In the data below, find the line with "html: none ->" and the line with "margin-top: 44px ->", then restate both and every line between them exactly, minus the pictures.

Source information ->
┄┄┄┄┄┄┄┄┄┄┄┄┄┄┄┄┄┄┄┄

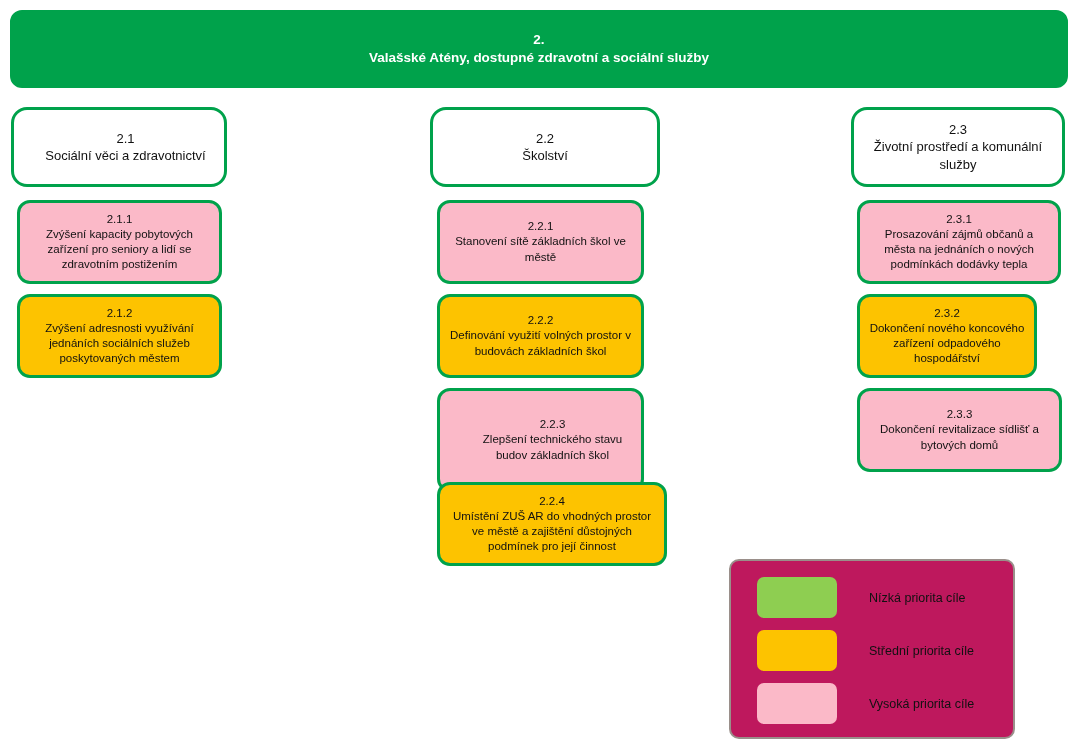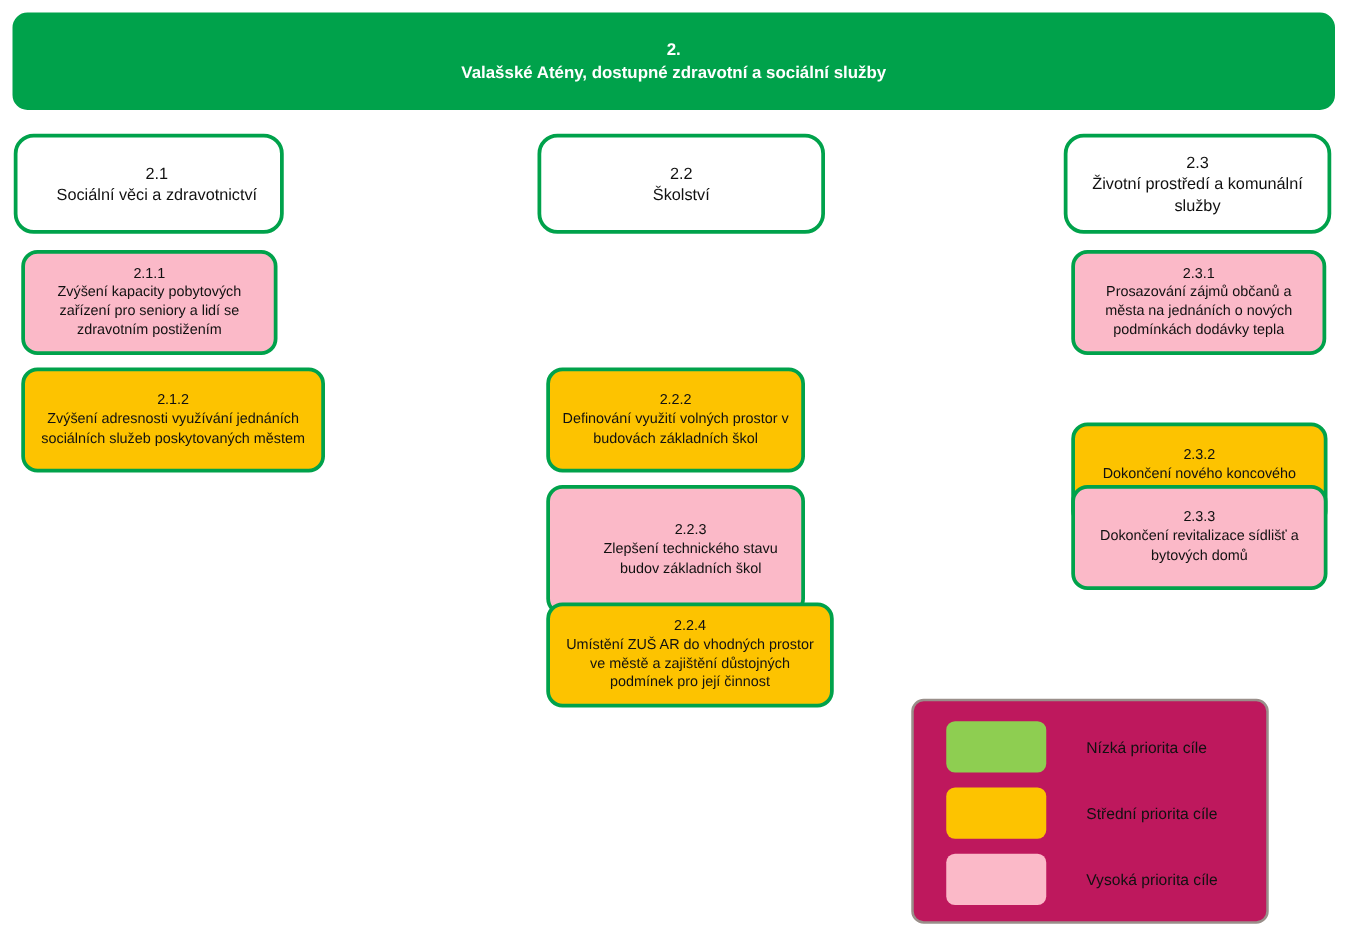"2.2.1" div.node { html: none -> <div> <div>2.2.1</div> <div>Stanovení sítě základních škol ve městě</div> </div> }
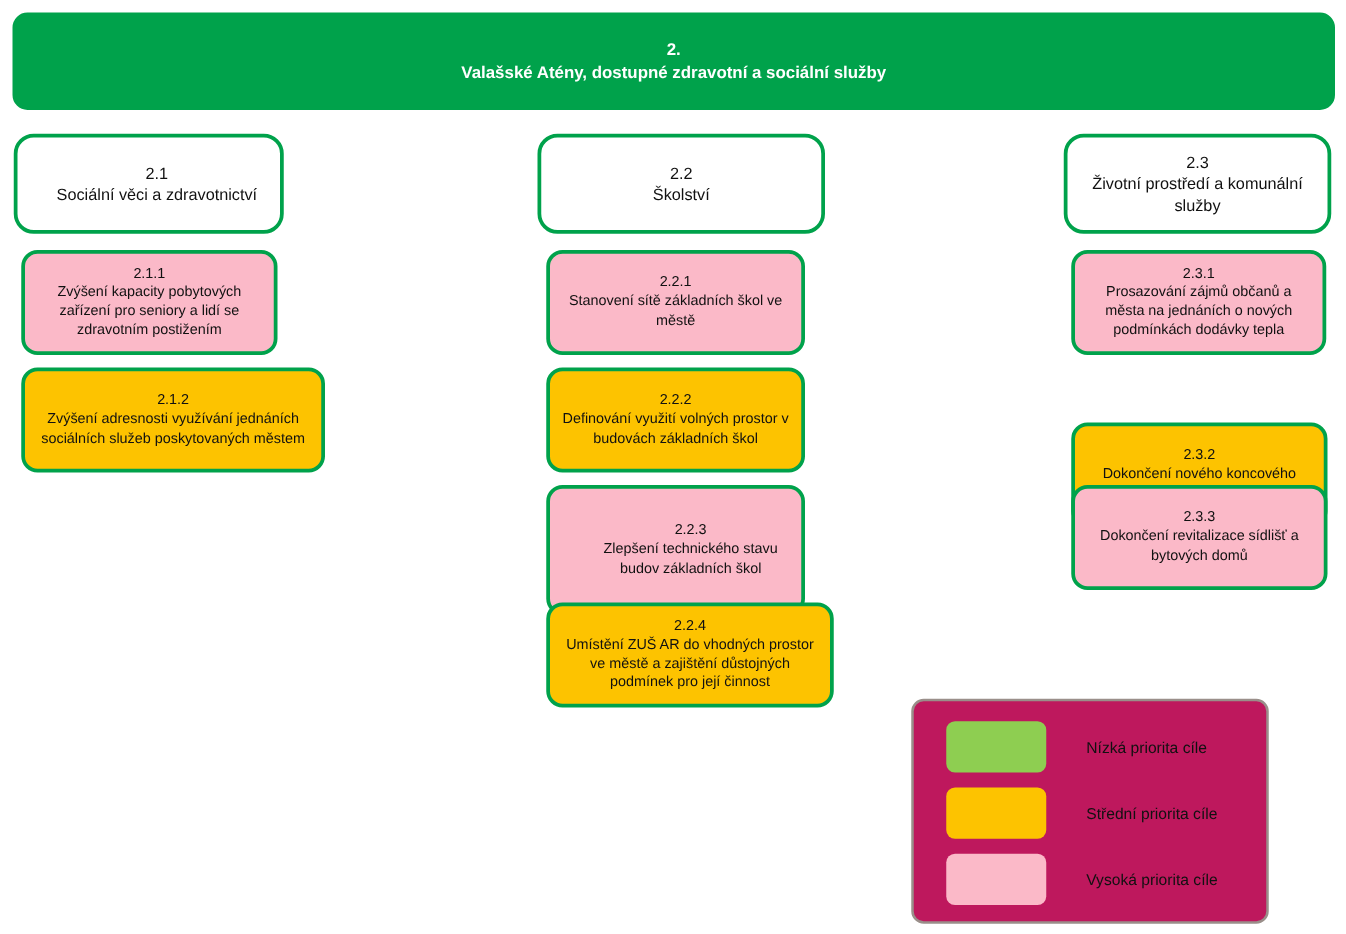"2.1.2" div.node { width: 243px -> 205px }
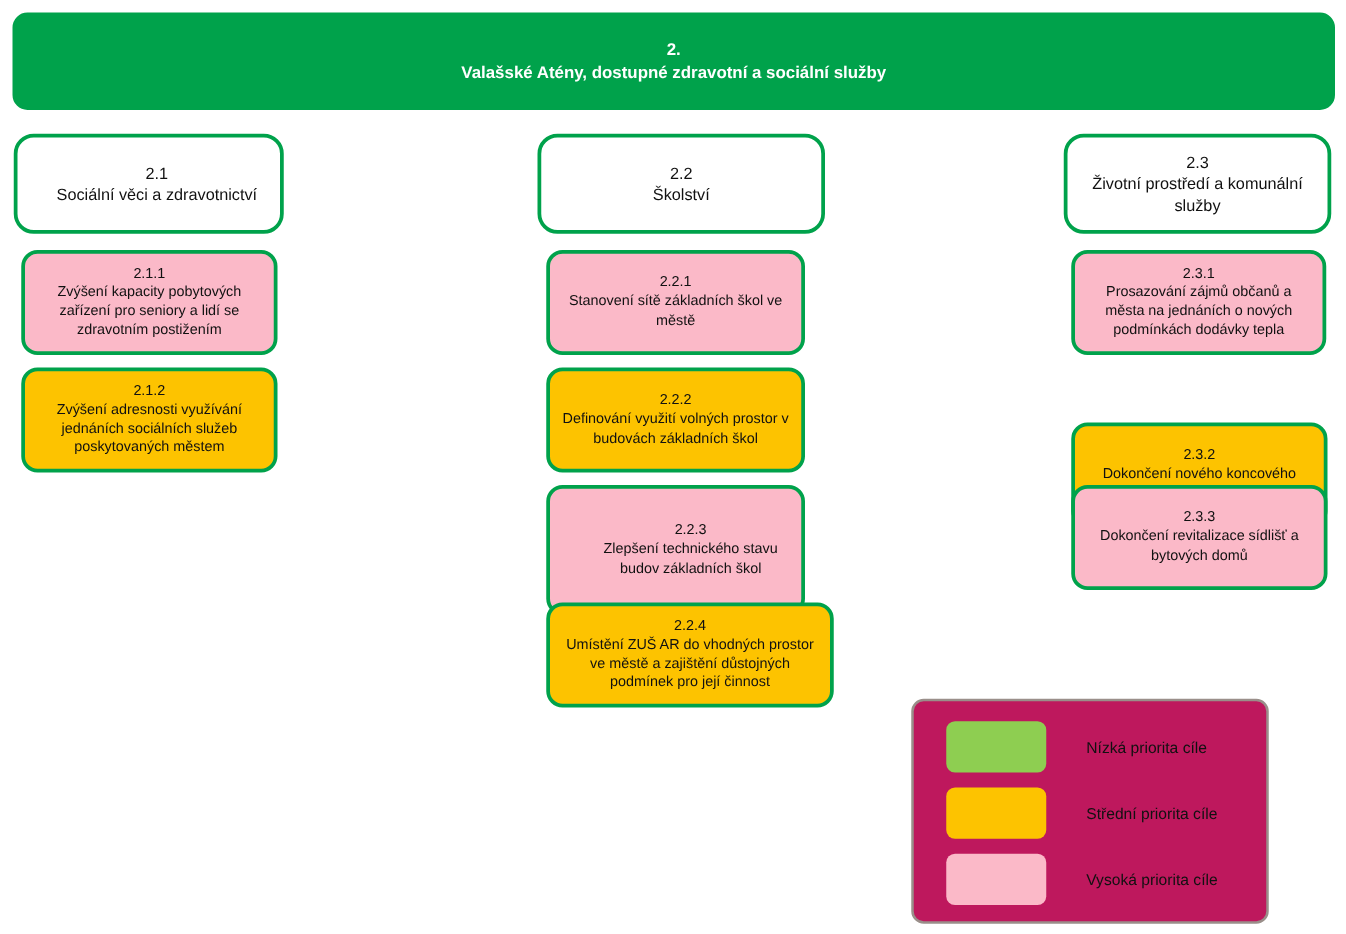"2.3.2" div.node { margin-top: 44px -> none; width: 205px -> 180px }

┄┄┄┄┄┄┄┄┄┄┄┄┄┄┄┄┄┄┄┄

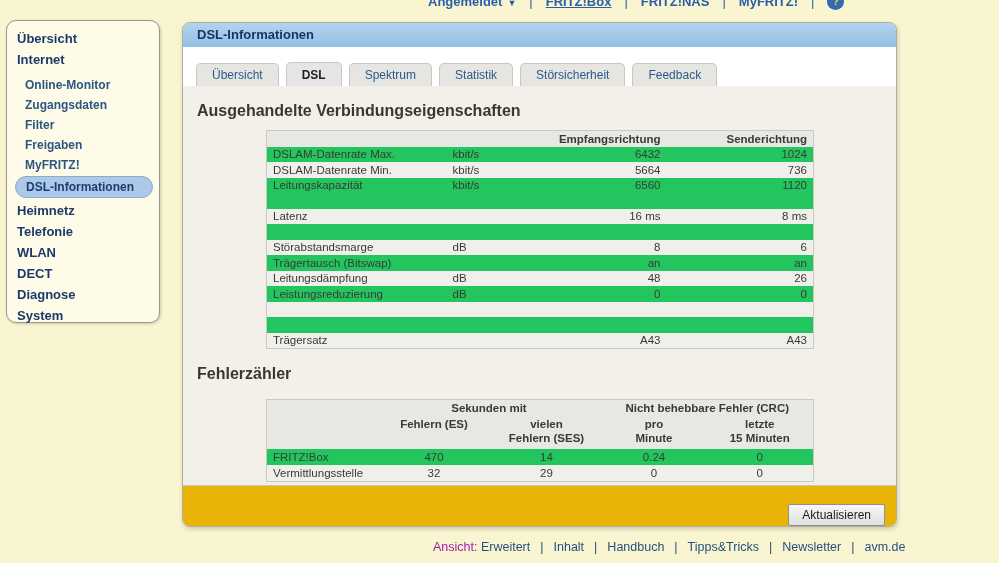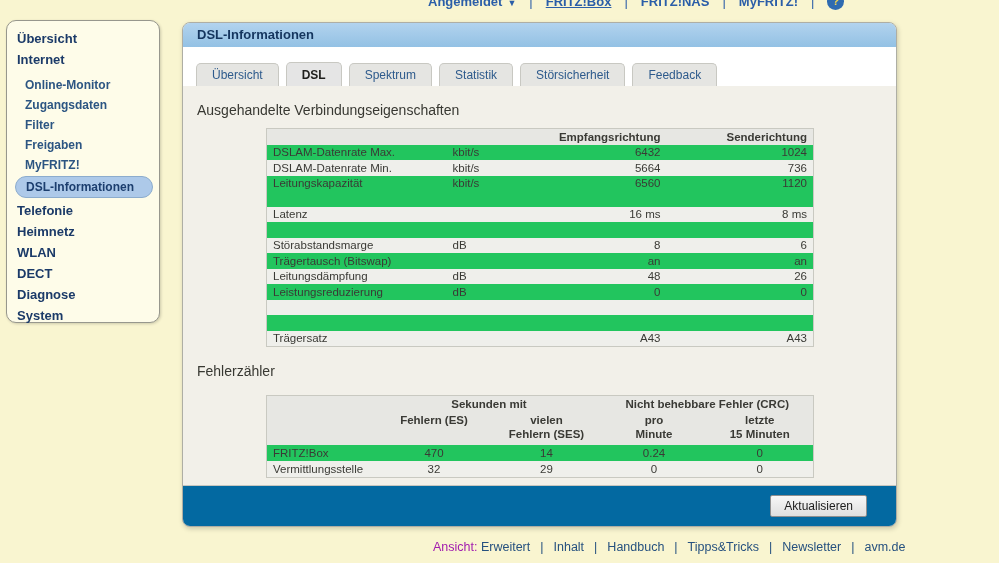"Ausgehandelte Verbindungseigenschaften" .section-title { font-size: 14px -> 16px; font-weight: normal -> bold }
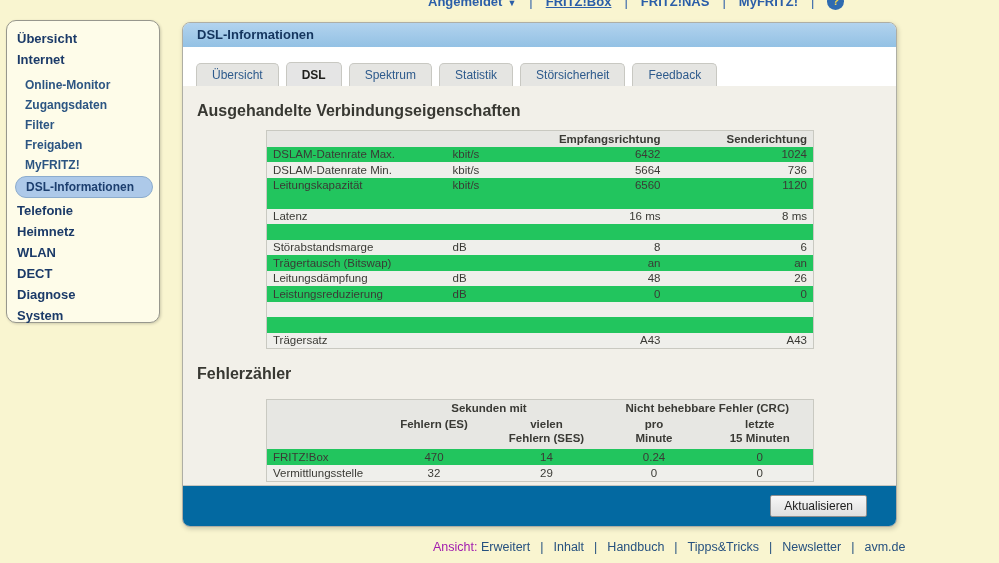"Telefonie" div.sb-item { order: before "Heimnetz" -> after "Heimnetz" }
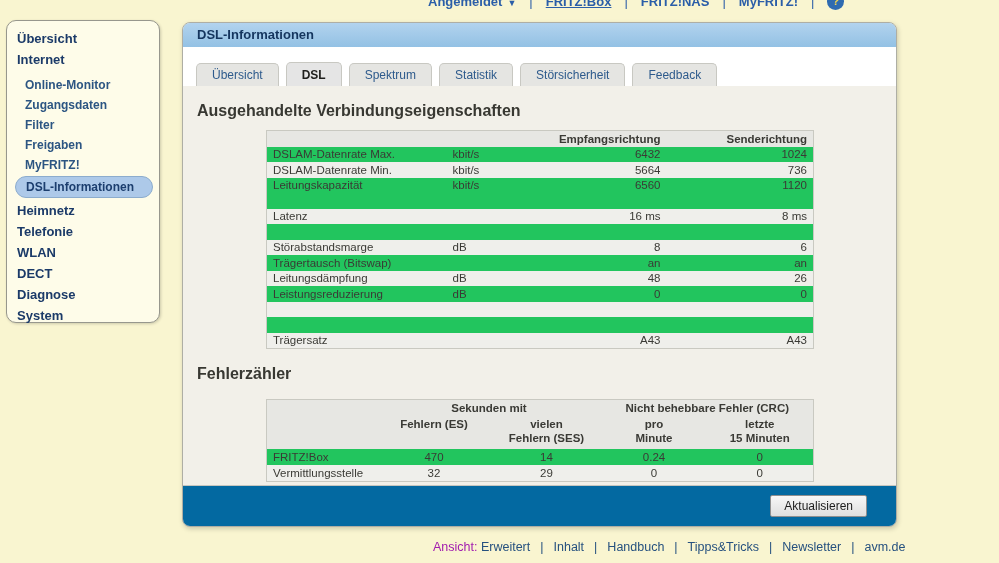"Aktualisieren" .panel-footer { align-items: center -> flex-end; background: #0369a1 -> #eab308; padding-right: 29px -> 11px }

┄┄┄┄┄┄┄┄┄┄┄┄┄┄┄┄┄┄┄┄

Response ->
"2.2.1" div.node { html: none -> <div> <div>2.2.1</div> <div>Stanovení sítě základních škol ve městě</div> </div> }
"2.1.2" div.node { width: 243px -> 205px }
"2.3.2" div.node { margin-top: 44px -> none; width: 205px -> 180px }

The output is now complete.